Редактура — Светлана Арестова, Игорь Мокин

Перевод выполнен по изданию: The Shell of Sense. Collected Ghost Stories of Olivia Howard Dunbar (1997)

Иллюстрации — Венди Уиз

  * * *

Сумрачная, тусклая комната осталась прежней, и это было невыносимо. Взгляд скользил по привычным, знакомым до боли, уютным вещицам, среди которых прошла моя земная жизнь. Каким бы далеким ни был теперь этот мир, я сразу заметила, что книги, взятые мною с полок, так и не вернулись на свои места; что нежные побеги папоротников, за которыми я ухаживала, продолжают тщетно тянуться к свету; что, подобно старенькой говорливой соседке, все так же тихо бормочут мои часы.

Комната осталась прежней — по крайней мере, на первый взгляд. Но вскоре я стала замечать незначительные перемены, и каждая жестоко меня ранила. Окна были плотно закрыты, а ведь я всегда поддерживала в доме прохладу, хоть и знала, что Тереза любит тепло. Корзинка для рукоделия пришла в беспорядок… Кто бы мог подумать, что меня это так заденет. К тому же я впервые пришла сюда тенью, и мои новые чувства сбивали с толку. Поначалу комната показалась мне такой близкой и бесконечно родной, что захотелось прильнуть щекой к стене; но в следующий же миг сладкая тоска уступила место болезненно острым ощущениям. Как можно было вынести — и неужели мне приходилось выносить ранее — безжалостный натиск стихий? Ослепительные краски и бьющий в окно свет не давали мне разглядеть движения ветра, а какофония звуков заглушала шелест распускающихся в саду роз.

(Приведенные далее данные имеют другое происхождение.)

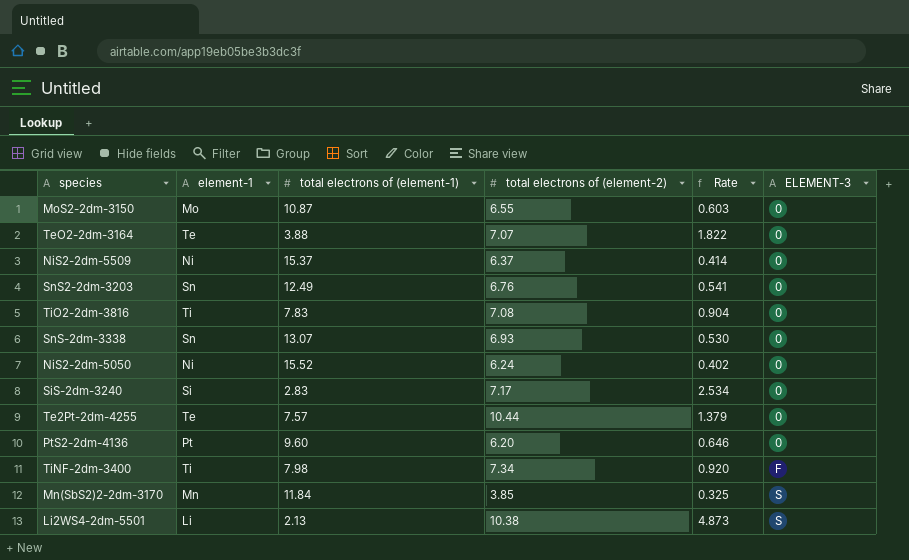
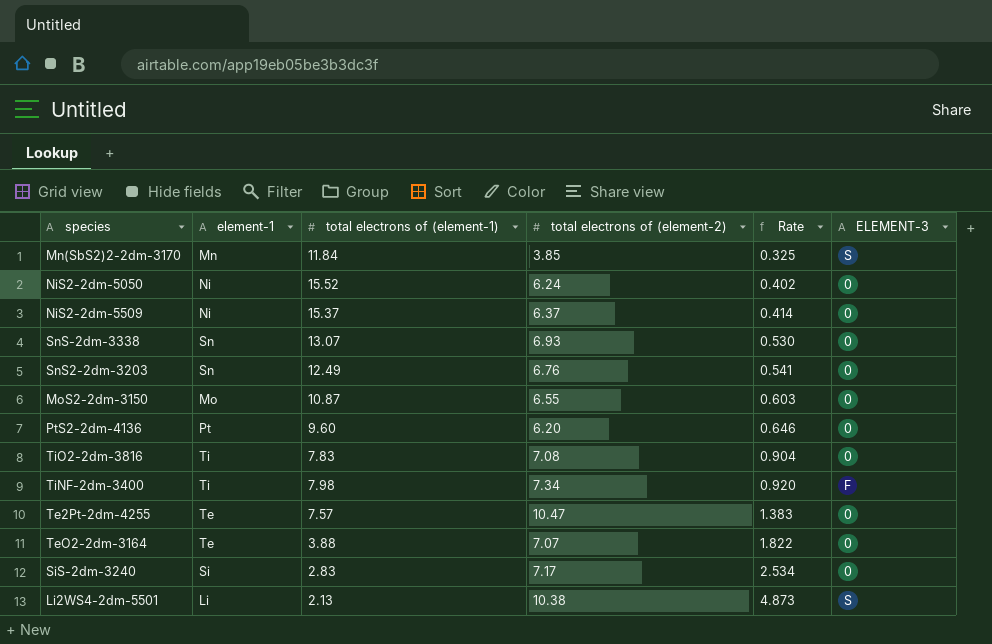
row order: ELEMENT-3 ascending -> Rate ascending
Te2Pt-2dm-4255 | total electrons of (element-2): 10.44 -> 10.47
Te2Pt-2dm-4255 | Rate: 1.379 -> 1.383

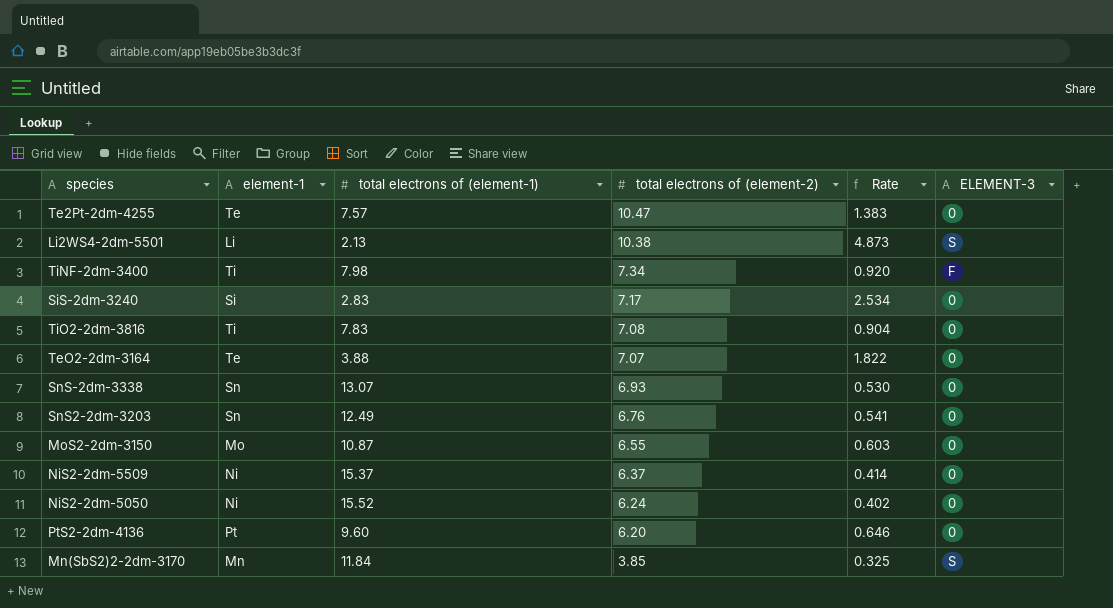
row order: Rate ascending -> total electrons of (element-2) descending

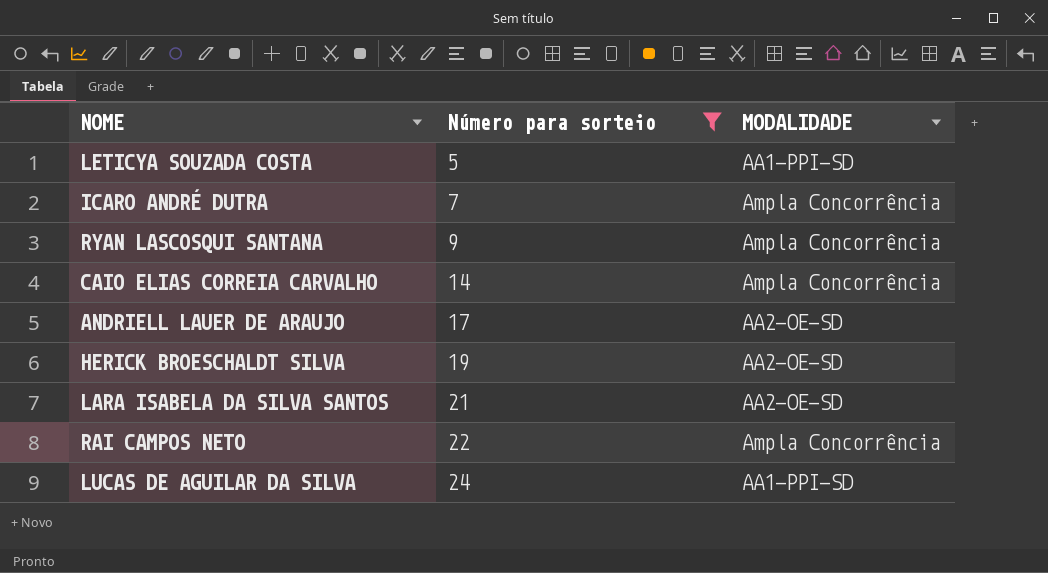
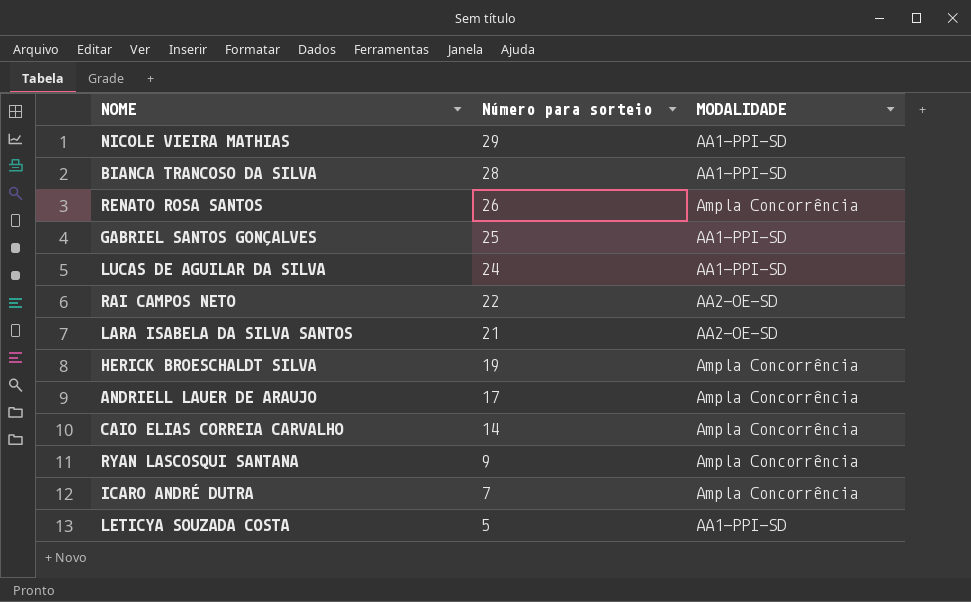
filter: Número para sorteio <= 24 -> none
row order: Número para sorteio ascending -> Número para sorteio descending
RAI CAMPOS NETO | MODALIDADE: Ampla Concorrência -> AA2-OE-SD
HERICK BROESCHALDT SILVA | MODALIDADE: AA2-OE-SD -> Ampla Concorrência
ANDRIELL LAUER DE ARAUJO | MODALIDADE: AA2-OE-SD -> Ampla Concorrência

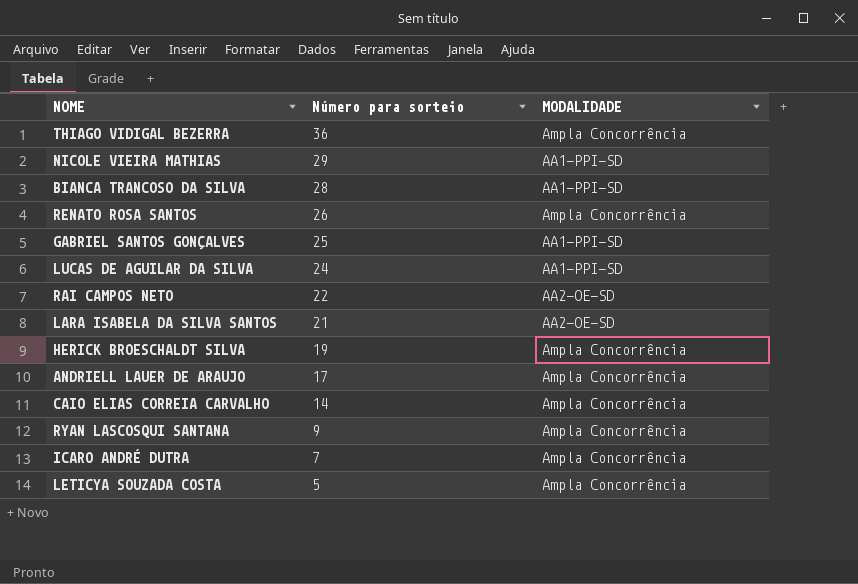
row THIAGO VIDIGAL BEZERRA: none -> 36 | Ampla Concorrência
LETICYA SOUZADA COSTA | MODALIDADE: AA1-PPI-SD -> Ampla Concorrência

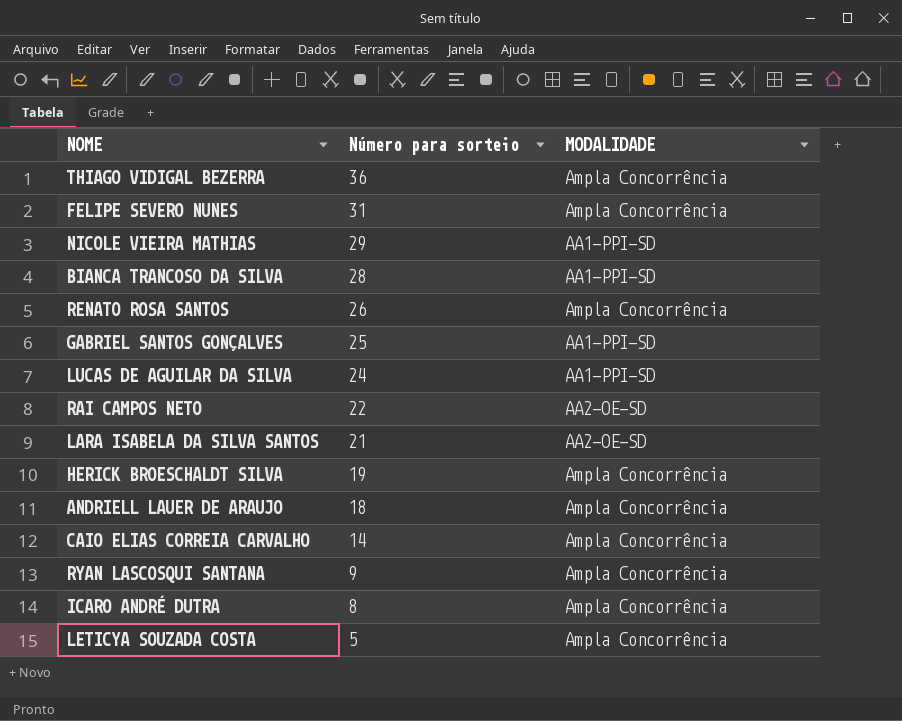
row FELIPE SEVERO NUNES: none -> 31 | Ampla Concorrência
ANDRIELL LAUER DE ARAUJO | Número para sorteio: 17 -> 18
ICARO ANDRÉ DUTRA | Número para sorteio: 7 -> 8

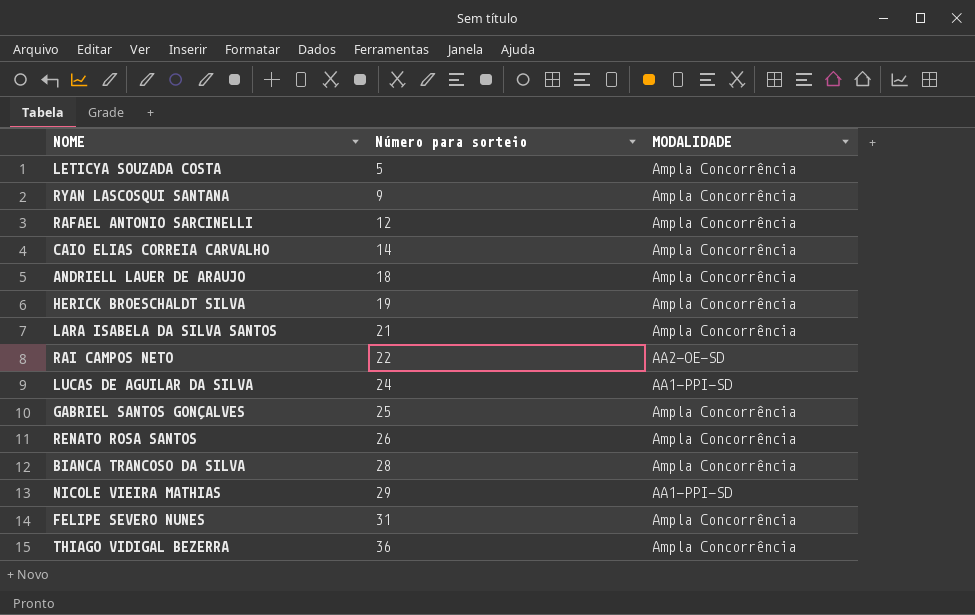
row order: Número para sorteio descending -> Número para sorteio ascending
row ICARO ANDRÉ DUTRA: 8 | Ampla Concorrência -> none
row RAFAEL ANTONIO SARCINELLI: none -> 12 | Ampla Concorrência
LARA ISABELA DA SILVA SANTOS | MODALIDADE: AA2-OE-SD -> Ampla Concorrência
GABRIEL SANTOS GONÇALVES | MODALIDADE: AA1-PPI-SD -> Ampla Concorrência
BIANCA TRANCOSO DA SILVA | MODALIDADE: AA1-PPI-SD -> Ampla Concorrência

Как можно было вынести — и неужели мне приходилось выносить ранее — безжалостный натиск стихий?

Но Терезе все это, похоже, ничуть не мешало. Милое дитя, она никогда не замечала беспорядка. Она сидела за столом — за моим столом, — и нетрудно было догадаться, чем она занята. Моя методичность подсказывала, что приступить к печальной корреспонденции следовало ранее; но мне не хотелось упрекать Терезу, ведь я знала: в ее письмах, если уж она за них принималась, души было больше, чем в моих сухих посланиях. И вот к лежащей на столе кипе конвертов с черной каймой она добавила последний. Бедняжка! Лишь теперь я заметила, что глаза ее полны слез. А ведь когда мы жили бок о бок — день за днем, год за годом, — я и не догадывалась о том, какую глубокую нежность питала ко мне сестра. Любовь друг к другу мы привыкли проявлять сдержанно, и мне всегда казалось, что Терезе необыкновенно повезло: не познав моего счастья, она не познала и разрушительных страстей, жила легко и беззаботно… И лишь теперь мне довелось лицезреть ее настоящую… Неужели в душе Терезы скрывалось столько подавленных терзаний? Не стоит думать, будто горькое осознание, посетившее меня тогда, — легкая ноша; будто робкий призрак, впервые оказавшись в мире живых, не тоскует по прежним иллюзиям и обманам.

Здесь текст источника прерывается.